Let me set the scene: me, a Bohlingers beer, and Brené Brown. Not at a corporate offsite, not on a vision board workshop in the Winelands, but on the banks of the Zambezi River, mentally frayed, physically fried and emotionally exhausted. I wasn’t on holiday. I was on the verge. The verge of quitting, combusting, or becoming someone I no longer recognised. Spoiler: all three happened.
Corporate life, for all its lanyards and loyalty bonuses, had become a soul-flattening loop. Gym. Work. Home. Sleep. Repeat. I was stuck in a cycle so well-oiled it should have been sponsored by WD-40. And the worst part? I wasn’t half bad at it. Promotions came. Teams grew. Budgets expanded. But the more ‘corporate’ I became, the more it all felt like someone else’s version of my life.
Cue Daring Greatly by Brené Brown. There I was, beer in one hand, life-altering prose in the other, and a very smug hippo judging me from the waterline. That’s when it hit me: sustainability – the thing I had obsessed over having had the luxury of studying with the Cambridge Institute for Sustainability – it isn’t just for businesses and ecosystems. It’s for people too. And I wasn’t living it. Not even close.
So I quit. No job lined up. No tidy LinkedIn announcement. Just me, a growing list of hopeful job interviews, and the slow realisation that I could recite every buzzword in the dictionary but couldn’t stomach doing the same dance again. I even got to the finish line a couple of times – you know, final round, documents being sent, champagne nearly popped – only to hear that nagging voice whisper: “It’s just more of the same, it’s going to eat you alive again” And you know what? It was right.
See, when it starts to feel like more of the same, that’s not growth. That’s comfortable. That’s lying on a soft pillow of predictability so fluffy you want to swan dive off the nearest high-rise just to feel something. Comfortable is the enemy of sustainable.
Real sustainability – the kind that endures, evolves, elevates – only shows up when you commit to grit. To direction. And truthfully, I’ve battled with that part for years. I didn’t know what I wanted. (Still don’t, some days.) But then came the glimmer: when you suspect you might know… that’s your sign. That’s when you throw everything at it.
And yes, cue the motivational LinkedIn quotes: “What if I fail?” “But oh my darling, what if you fly?” Spare me. Except don’t. Because sometimes the cheesy stuff is true.
My voice – the one I had buried under marketing dashboards and campaign decks – began piecing itself back together. I realised I wasn’t frustrated by marketing because it was marketing. I was frustrated because it lived in silos. And I don’t. I think in systems. I care about people. I obsess over process. Organisations, to me, are living, breathing organisms – just like us. And they deserve better than bandaid strategies and corporate jargon.
So I stepped out of the weeds. Out of the boxes. Out of the comfortably numb routine. And into a space where real change could happen. Not just for businesses, but for the people inside them. Because here’s the kicker: when you elevate the people, you elevate the business. Every time.

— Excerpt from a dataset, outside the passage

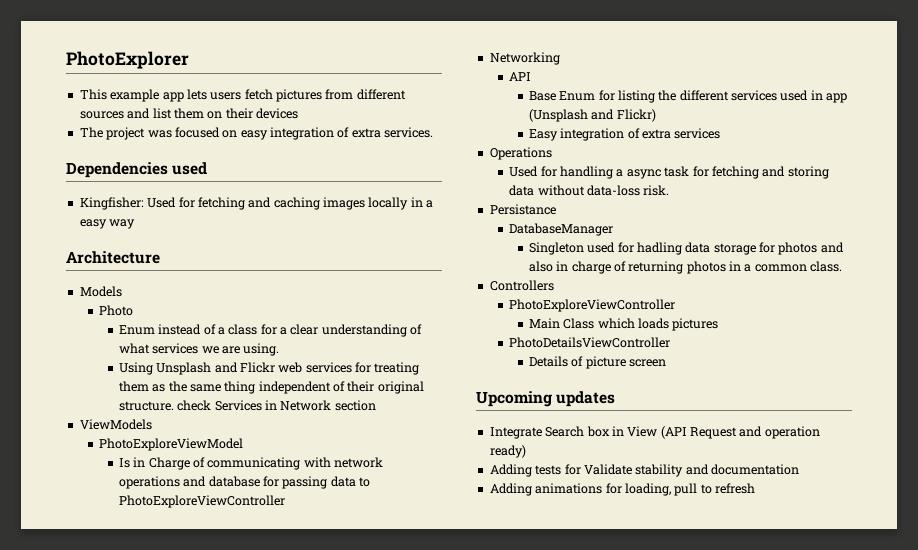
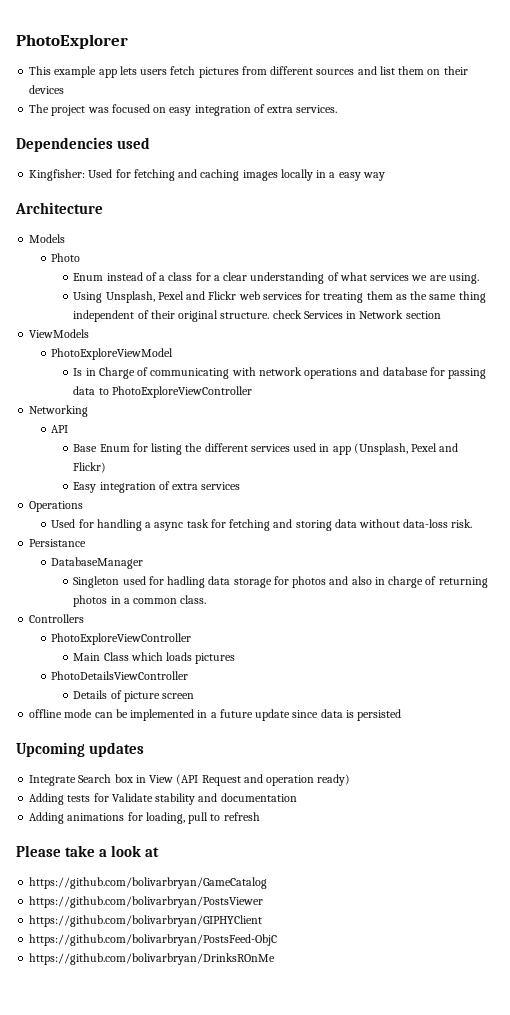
[156,362,212,375] Unsplash -> [105,291,184,303] Unsplash, Pexel
[528,109,588,122] (Unsplash -> [353,443,438,455] (Unsplash, Pexel
(666, 363) none -> [29,709,402,721] // offline mode can be implemented in a future update since data is persisted
(755, 488) none -> [16,845,160,857] [29,877,268,889] [29,896,264,908] [29,915,263,927] [29,934,278,946] [29,953,276,965] // Please take a look at // https://github.com/bolivarbryan/GameCatalog // https://github.com/bolivarbryan/PostsViewer // https://github.com/bolivarbryan/GIPHYClient // https://github.com/bolivarbryan/PostsFeed-ObjC // https://github.com/bolivarbryan/DrinksROnMe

And sometimes, when you help people grow, they leave. They have their own Bohlingers Moment and move on. And you should be thrilled. Stay connected – they might add more value out there than they ever could in here.
In No Rules Rules, Reed Hastings introduces the “Keeper Test” at Netflix: managers ask themselves, “Would I fight to keep this person if they were leaving?” If the answer is no, they’re let go – with kindness and a healthy exit package. Harsh? Maybe. Honest? Absolutely. Imagine if we all asked ourselves the same thing: “Would I fight to keep me here?”
If the answer is no, maybe it’s time to face the fear. The anxiety. The awkward crying into your fourth glass of red (my recommendation, a Kanonkop Kadet Cape Red Blend). Because on the other side of that is where your real work begins. The work that lights you up. The space you were actually built to play in.
That’s not just change. That’s resilience. That’s growth. And that’s how we got here.